#### Entries shown

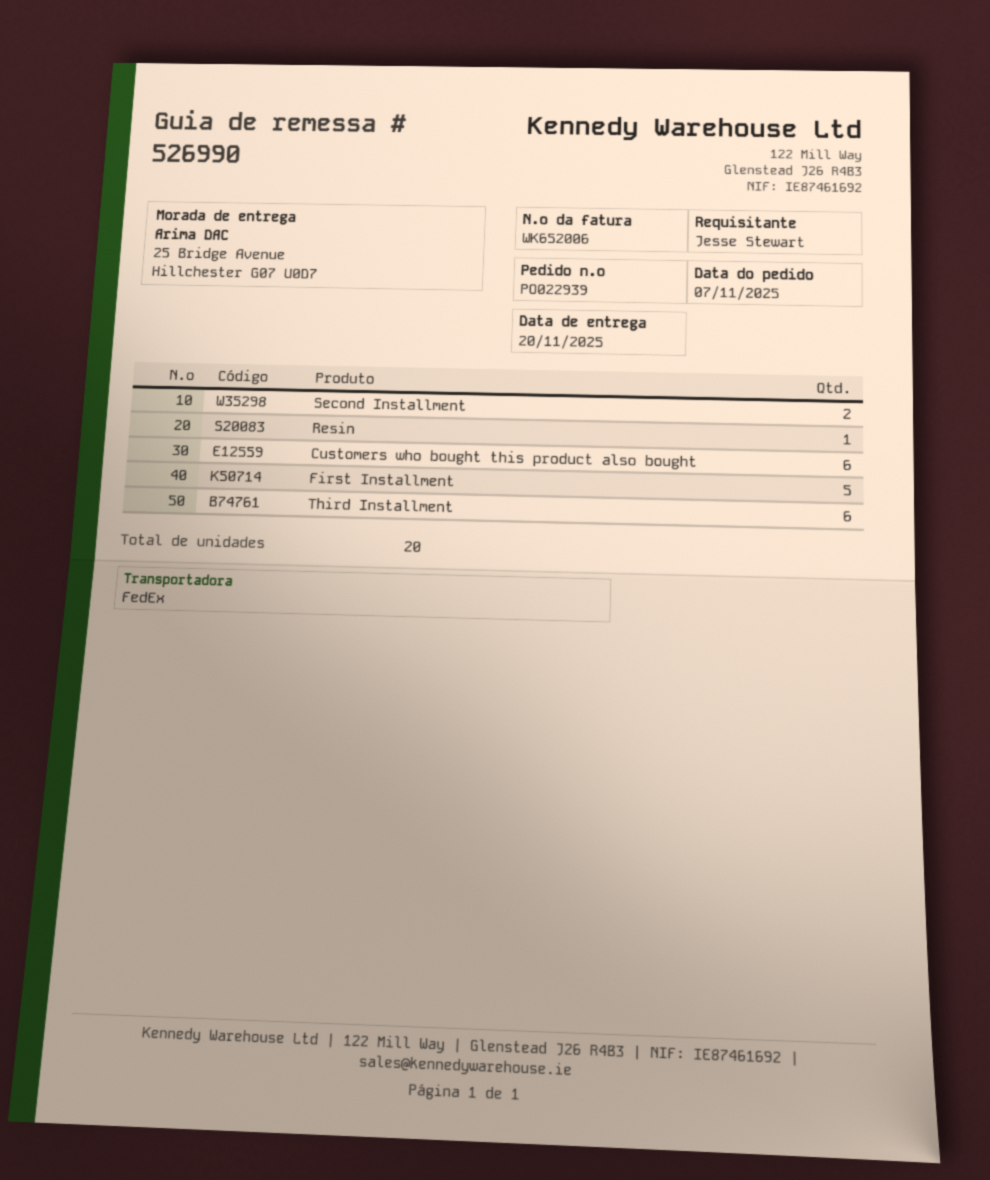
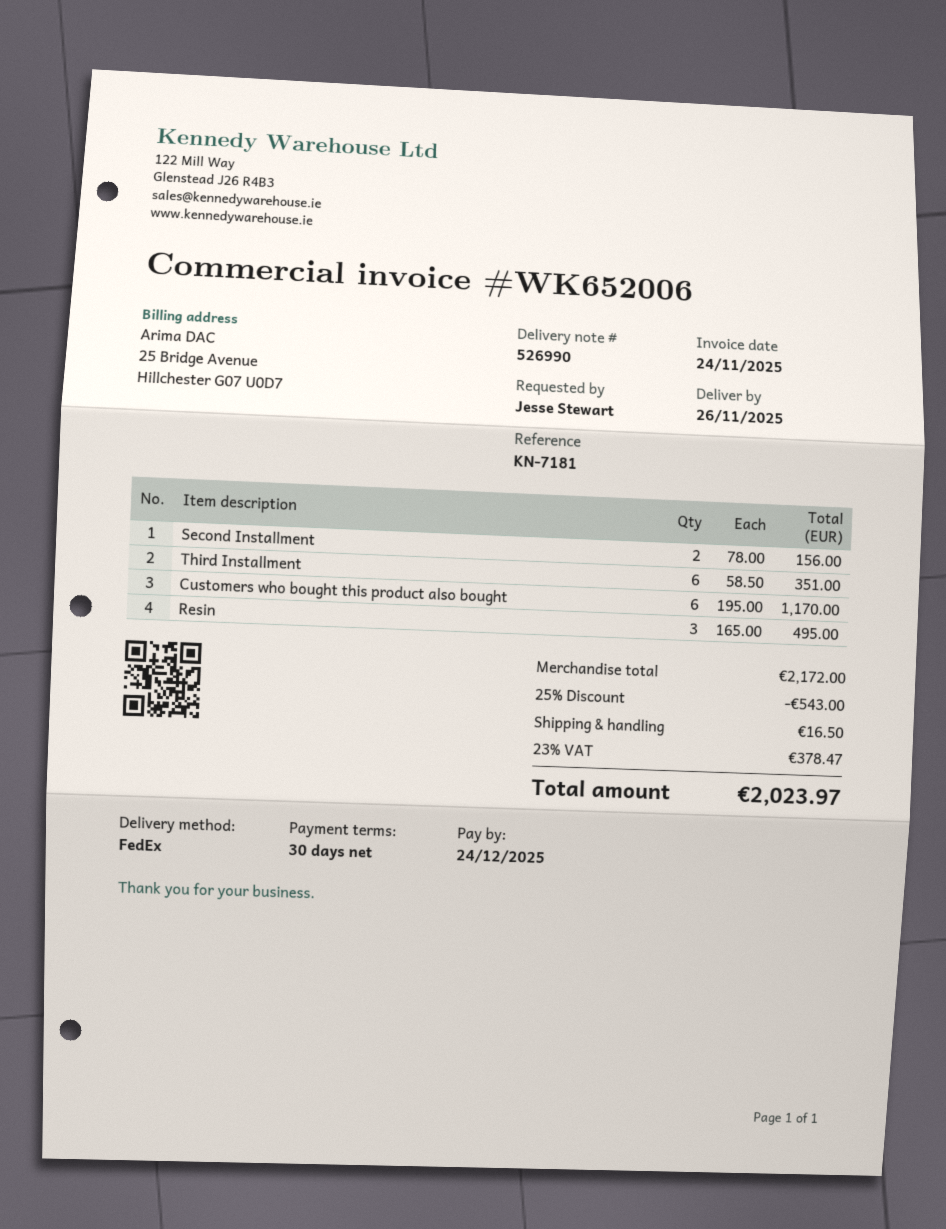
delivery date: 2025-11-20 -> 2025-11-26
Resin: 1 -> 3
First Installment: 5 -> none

########
#### Entries shown

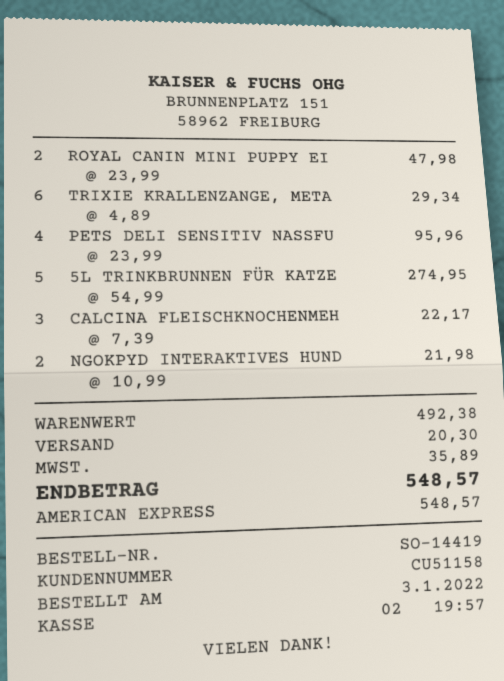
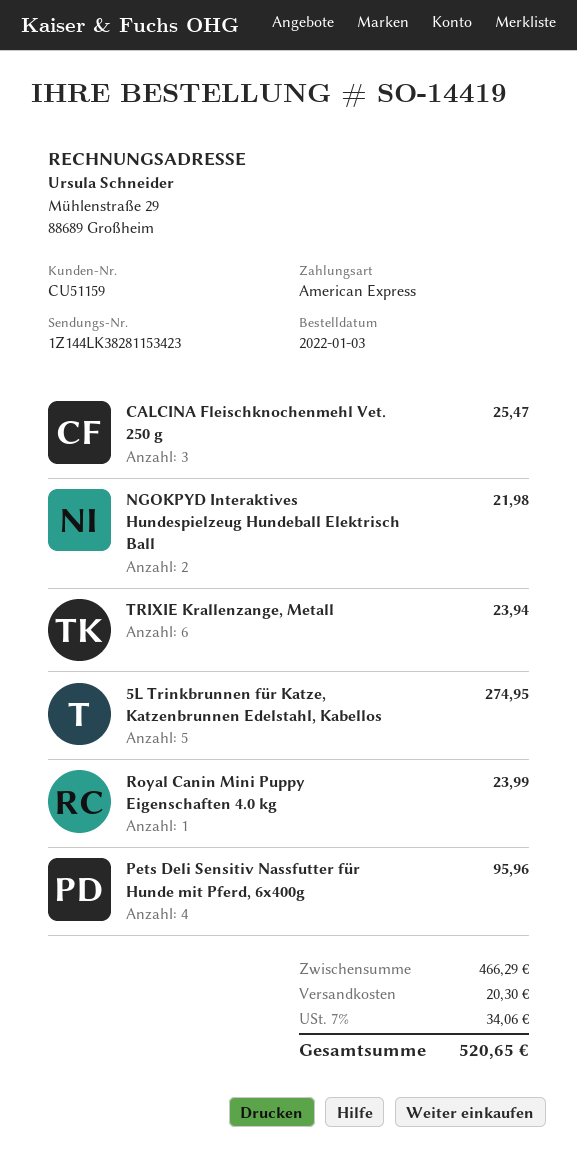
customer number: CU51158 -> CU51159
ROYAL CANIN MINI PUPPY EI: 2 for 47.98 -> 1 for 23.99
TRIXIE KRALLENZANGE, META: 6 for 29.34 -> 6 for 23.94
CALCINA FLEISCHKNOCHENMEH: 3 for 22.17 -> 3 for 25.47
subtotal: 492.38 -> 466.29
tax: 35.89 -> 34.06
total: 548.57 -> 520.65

########
#### Entries shown

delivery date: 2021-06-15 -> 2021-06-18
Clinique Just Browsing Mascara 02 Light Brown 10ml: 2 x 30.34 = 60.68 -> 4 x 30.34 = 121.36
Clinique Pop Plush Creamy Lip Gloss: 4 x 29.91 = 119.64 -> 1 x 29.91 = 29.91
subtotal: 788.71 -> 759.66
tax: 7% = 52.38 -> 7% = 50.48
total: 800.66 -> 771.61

########

Could you set down, word for word, only the lines above from the line with "delivery date: 2025-11-20 -> 2025-11-26" to the line with "First Installment: 5 -> none", including both?

delivery date: 2025-11-20 -> 2025-11-26
Resin: 1 -> 3
First Installment: 5 -> none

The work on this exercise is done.